On June 5, 2017, my single, overweight suitcase and I boarded a plane flying from Miami to London Heathrow. Over the course of the next six months, I shadowed and worked with the IBD Team at Great Ormond Street Hospital, a tertiary children’s hospital in the center of London. As a Political Science major who intends to go into medicine, the opportunity to study how IBD patients were being cared for under the UK’s health system was too enticing.

Over the next six months, I would observe countless patients with Crohn’s disease being prescribed Exclusive Enteral Nutrition (EEN) - a formula-based dietary treatment that is effective in inducing remission - as an initial treatment. The gastroenterologists I met in Oxford, London and Glasgow all enthusiastically supported their patients using EEN, and the majority of the time patients also met regularly with a registered dietitian. At some centers, steroids were not even offered to these patients -- nutrition was their first and only option for achieving remission.

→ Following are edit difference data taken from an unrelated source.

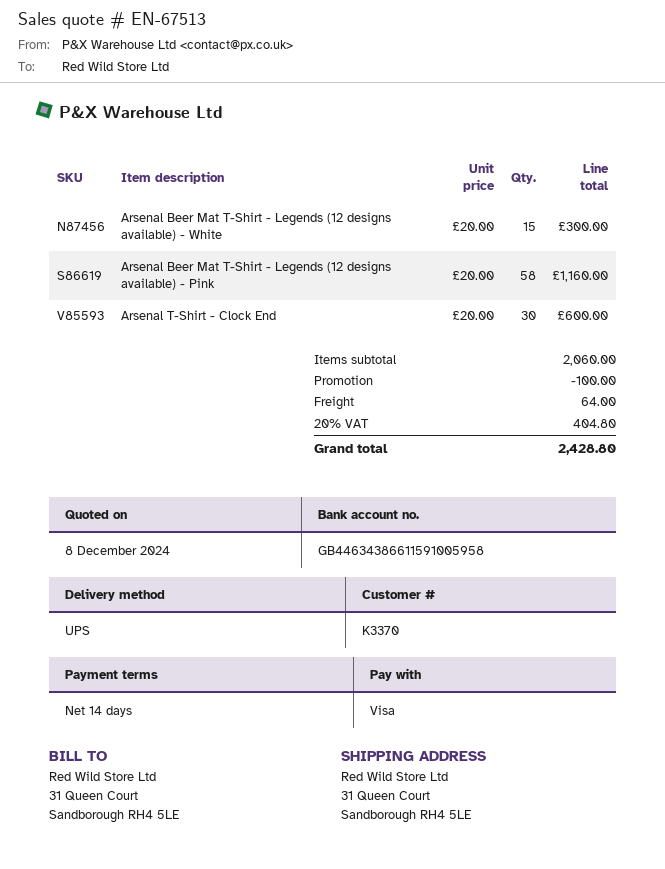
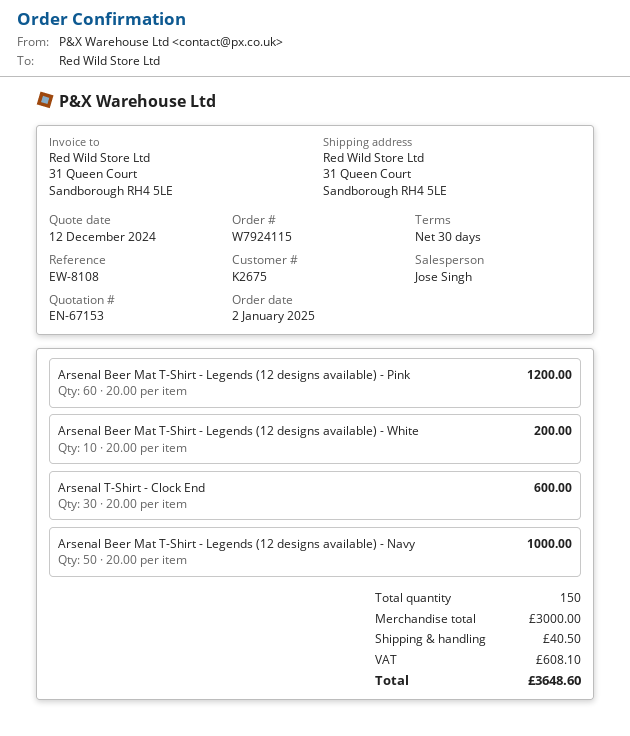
quote number: EN-67513 -> EN-67153
quote date: 2024-12-08 -> 2024-12-12
payment terms: 14 days -> 30 days
customer number: K3370 -> K2675
Arsenal Beer Mat T-Shirt - Legends (12 designs available) - White: 15 x 20.00 = 300.00 -> 10 x 20.00 = 200.00
Arsenal Beer Mat T-Shirt - Legends (12 designs available) - Pink: 58 x 20.00 = 1160.00 -> 60 x 20.00 = 1200.00
Arsenal Beer Mat T-Shirt - Legends (12 designs available) - Navy: none -> 50 x 20.00 = 1000.00
subtotal: 2060.00 -> 3000.00
discount: 100.00 -> none
shipping: 64.00 -> 40.50
tax: 404.80 -> 608.10
total: 2428.80 -> 3648.60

My personal experience in the US with nutritional interventions in the management of IBD has been extremely different. For eight years, I managed my Crohn’s with a combination of the Specific Carbohydrate Diet (SCD) and EEN. Over the course of those eight years - much of my adolescence and growth periods - my family and I met with a nutritionist only once, and only over the phone. My pediatric gastroenterologists expressed skepticism about the nutritional interventions my family and I wanted to try. My experience is hardly rare - literature suggests that US physicians are less likely than European ones to recommend nutritional interventions for IBD, even though some protocols, like EEN, can be as effective in inducing remission as corticosteroids. As for the SCD, many physicians I met with expressed doubt about its effectiveness because of lack of clinical data. None of them offered to refer me to a nutritionist to help me manage and succeed in implementing my diet.

Because of my personal experiences, I’m excited that researchers, clinicians, parents, and patients that are part of the ImproveCareNow Network are collaborating to examine dietary interventions, specifically the SCD, and their role in treating and managing IBD. The PRODUCE study, which stands for Personalized Research On Diet in Ulcerative Colitis and Crohn’s Disease, is studying how the SCD and a modified SCD affect IBD inflammation and symptoms. Patients alternate diets over the course of 34 weeks and track their symptoms, with full nutritional support and ample resources along the way. Through my advocacy work, countless families mention their desire to try nutritional interventions or to have support from the medical establishment for the nutritional treatments they’re on -- the results from PRODUCE could help these patients and families receive exactly the support they desire. The SCD is a healthy, complete diet which has a lot of support anecdotally from patients, but a study like PRODUCE is needed to determine if the SCD can be included as an evidence-based treatment strategy for IBD.

If you or your center’s IBD team have any questions about the PRODUCE study or want to learn more about the SCD, see the links at the bottom of this post, or contact ImproveCareNow.

Patients and families should have the support and evidence they need when opting for nutritional interventions for IBD, and the PRODUCE study is a critical step in making that happen.